• _Exercise data_:
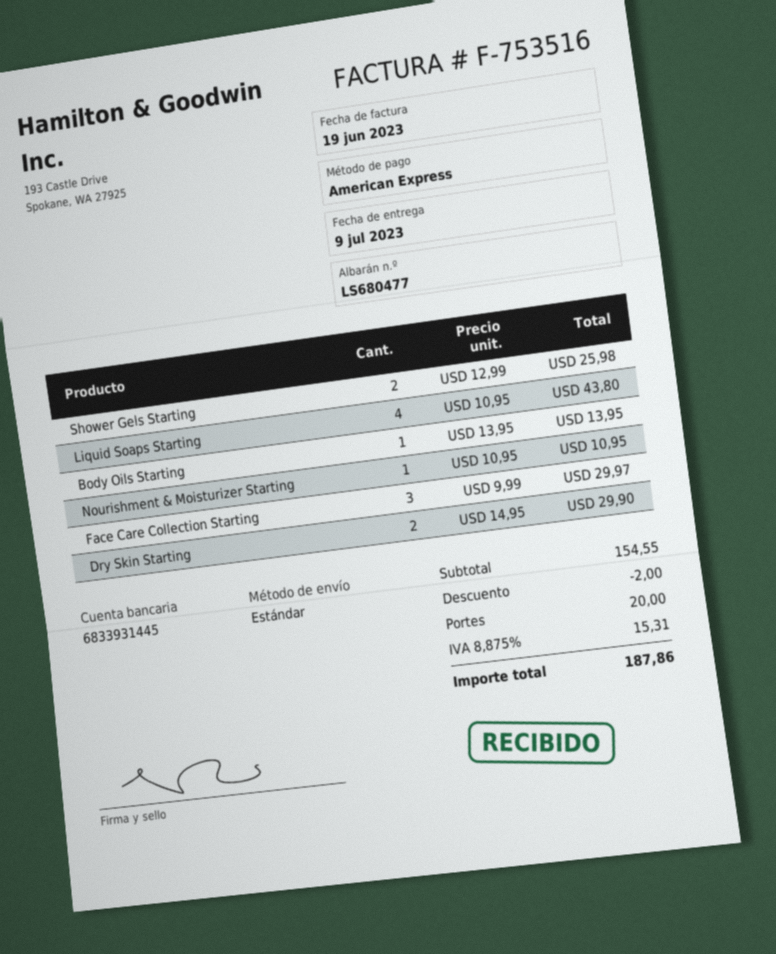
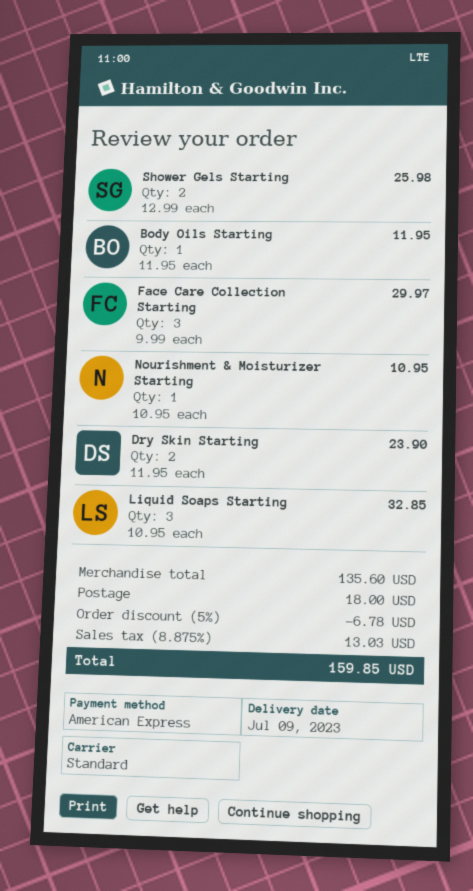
Liquid Soaps Starting: 4 x 10.95 = 43.80 -> 3 x 10.95 = 32.85
Body Oils Starting: 1 x 13.95 = 13.95 -> 1 x 11.95 = 11.95
Dry Skin Starting: 2 x 14.95 = 29.90 -> 2 x 11.95 = 23.90
subtotal: 154.55 -> 135.60
discount: 2.00 -> 6.78
shipping: 20.00 -> 18.00
tax: 8.875% = 15.31 -> 8.875% = 13.03
total: 187.86 -> 159.85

• _Aim of the exercise_: Only the pictures are to be omitted; restate everything else above exactly.

• _Task response_:
Liquid Soaps Starting: 4 x 10.95 = 43.80 -> 3 x 10.95 = 32.85
Body Oils Starting: 1 x 13.95 = 13.95 -> 1 x 11.95 = 11.95
Dry Skin Starting: 2 x 14.95 = 29.90 -> 2 x 11.95 = 23.90
subtotal: 154.55 -> 135.60
discount: 2.00 -> 6.78
shipping: 20.00 -> 18.00
tax: 8.875% = 15.31 -> 8.875% = 13.03
total: 187.86 -> 159.85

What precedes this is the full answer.